Marble Son, which Sykes co-produced with Wandscher (co-founder of the defunct and legendary Ryan Adams–fronted band Whiskeytown), couldn't have been made by an unscathed, elfin newbie. It's both incandescent and dark, ethereal and serpentine. When Sykes, on the title track, sings "Oh, marble son/Why can't I love you more?/I wish I'd found you beautiful before, before/When I was young, I'd have most anyone/I only loved what was to come undone, come undone/Oh, marble son/Who stands beside you?" she channels love's beauty, loss, and wonder with a knowledge, or maybe a resignation, only time affords.

Indeed, without the losses Sykes has incurred in recent years, Marble Son couldn't exist. While she and Wandscher remain good friends as well as bandmates, their breakup after a decade together was painful for both. "Phil is still family," Sykes says. "We just love each other differently now." If she hadn't left Wandscher, though, she wouldn't have met her fiance, a scientist finishing his Ph.D. in Iowa—and the reason Sykes now hops between the Midwest and Seattle, where her band remains. "I met the love of my life at 40. This kind of love, where you know you'll grow old together, shelters you. And it changes each part of your life, including your approach to your art."

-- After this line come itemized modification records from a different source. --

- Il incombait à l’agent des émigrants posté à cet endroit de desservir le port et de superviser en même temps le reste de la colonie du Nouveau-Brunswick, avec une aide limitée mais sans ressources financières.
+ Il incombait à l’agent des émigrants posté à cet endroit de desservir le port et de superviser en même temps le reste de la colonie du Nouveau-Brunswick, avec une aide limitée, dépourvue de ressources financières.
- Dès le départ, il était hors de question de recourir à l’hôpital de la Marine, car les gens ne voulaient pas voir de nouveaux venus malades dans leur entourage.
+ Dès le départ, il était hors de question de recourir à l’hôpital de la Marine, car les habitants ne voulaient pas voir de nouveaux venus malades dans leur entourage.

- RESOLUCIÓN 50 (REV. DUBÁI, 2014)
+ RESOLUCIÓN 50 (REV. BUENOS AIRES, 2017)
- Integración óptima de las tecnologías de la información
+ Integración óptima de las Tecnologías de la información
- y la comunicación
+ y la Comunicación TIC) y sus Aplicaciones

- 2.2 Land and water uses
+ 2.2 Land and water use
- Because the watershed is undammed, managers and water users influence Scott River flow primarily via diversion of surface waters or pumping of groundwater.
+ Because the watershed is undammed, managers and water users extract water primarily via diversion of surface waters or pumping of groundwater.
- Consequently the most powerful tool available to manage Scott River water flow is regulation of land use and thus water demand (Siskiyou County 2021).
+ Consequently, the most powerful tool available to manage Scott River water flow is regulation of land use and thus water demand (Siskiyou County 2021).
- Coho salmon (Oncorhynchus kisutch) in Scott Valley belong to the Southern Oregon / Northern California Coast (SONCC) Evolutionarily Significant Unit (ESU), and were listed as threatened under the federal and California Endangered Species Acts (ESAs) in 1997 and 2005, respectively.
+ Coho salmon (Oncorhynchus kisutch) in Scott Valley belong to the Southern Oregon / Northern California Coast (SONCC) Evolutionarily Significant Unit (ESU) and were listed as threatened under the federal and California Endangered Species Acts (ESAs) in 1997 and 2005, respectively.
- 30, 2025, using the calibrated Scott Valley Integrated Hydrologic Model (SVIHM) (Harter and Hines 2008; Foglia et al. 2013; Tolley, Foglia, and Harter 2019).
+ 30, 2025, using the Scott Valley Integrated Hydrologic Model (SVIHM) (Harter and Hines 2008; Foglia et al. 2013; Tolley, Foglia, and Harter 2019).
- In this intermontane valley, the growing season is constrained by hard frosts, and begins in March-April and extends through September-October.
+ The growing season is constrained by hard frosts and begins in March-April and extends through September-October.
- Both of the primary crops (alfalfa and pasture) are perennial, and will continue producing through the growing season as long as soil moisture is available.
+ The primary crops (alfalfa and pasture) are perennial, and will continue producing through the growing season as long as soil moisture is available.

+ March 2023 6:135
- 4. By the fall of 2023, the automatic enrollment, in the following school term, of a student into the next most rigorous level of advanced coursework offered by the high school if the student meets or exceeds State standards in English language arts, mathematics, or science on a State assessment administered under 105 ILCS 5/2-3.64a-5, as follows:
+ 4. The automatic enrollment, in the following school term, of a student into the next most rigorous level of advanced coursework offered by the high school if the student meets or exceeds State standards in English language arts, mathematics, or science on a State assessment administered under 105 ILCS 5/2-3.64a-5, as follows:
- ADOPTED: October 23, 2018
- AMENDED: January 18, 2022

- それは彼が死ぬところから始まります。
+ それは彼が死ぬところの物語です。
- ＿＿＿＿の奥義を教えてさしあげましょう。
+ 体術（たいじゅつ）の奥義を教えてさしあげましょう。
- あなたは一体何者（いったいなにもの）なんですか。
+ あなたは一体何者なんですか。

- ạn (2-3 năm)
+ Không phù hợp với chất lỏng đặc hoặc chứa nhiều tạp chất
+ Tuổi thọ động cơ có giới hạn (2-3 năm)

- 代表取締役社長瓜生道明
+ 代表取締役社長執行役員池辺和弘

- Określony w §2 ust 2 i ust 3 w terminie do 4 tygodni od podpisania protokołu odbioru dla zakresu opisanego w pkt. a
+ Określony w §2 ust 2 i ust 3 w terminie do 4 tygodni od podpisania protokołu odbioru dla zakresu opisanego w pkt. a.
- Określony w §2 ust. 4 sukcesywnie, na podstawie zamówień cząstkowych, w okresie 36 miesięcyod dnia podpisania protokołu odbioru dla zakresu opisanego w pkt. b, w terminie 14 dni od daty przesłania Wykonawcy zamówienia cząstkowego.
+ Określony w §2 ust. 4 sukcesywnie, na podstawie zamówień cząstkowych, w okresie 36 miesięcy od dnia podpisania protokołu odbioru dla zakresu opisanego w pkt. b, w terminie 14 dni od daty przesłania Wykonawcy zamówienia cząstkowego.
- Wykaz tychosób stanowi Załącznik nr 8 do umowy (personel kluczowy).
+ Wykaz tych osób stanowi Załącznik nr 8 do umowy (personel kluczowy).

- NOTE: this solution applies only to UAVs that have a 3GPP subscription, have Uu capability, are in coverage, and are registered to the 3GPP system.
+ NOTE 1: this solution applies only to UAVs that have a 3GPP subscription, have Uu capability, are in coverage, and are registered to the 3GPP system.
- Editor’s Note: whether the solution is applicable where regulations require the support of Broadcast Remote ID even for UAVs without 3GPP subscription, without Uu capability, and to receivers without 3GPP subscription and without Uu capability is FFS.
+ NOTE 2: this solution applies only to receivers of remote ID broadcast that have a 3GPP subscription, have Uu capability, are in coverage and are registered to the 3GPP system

Asked about Marble Son's stellar reviews, the kind for which most acts would sever a thumb, Sykes pauses to reflect. "Man, it's really, hugely gratifying and so humbling. It's funny, too, how some people say this record doesn't sound 'alt-country,' because I never understood the fixation on genre. You can't make art for the reviews, though. Then everything is just a copy of a copy of a copy. I just feel really fortunate, like I'm just getting started."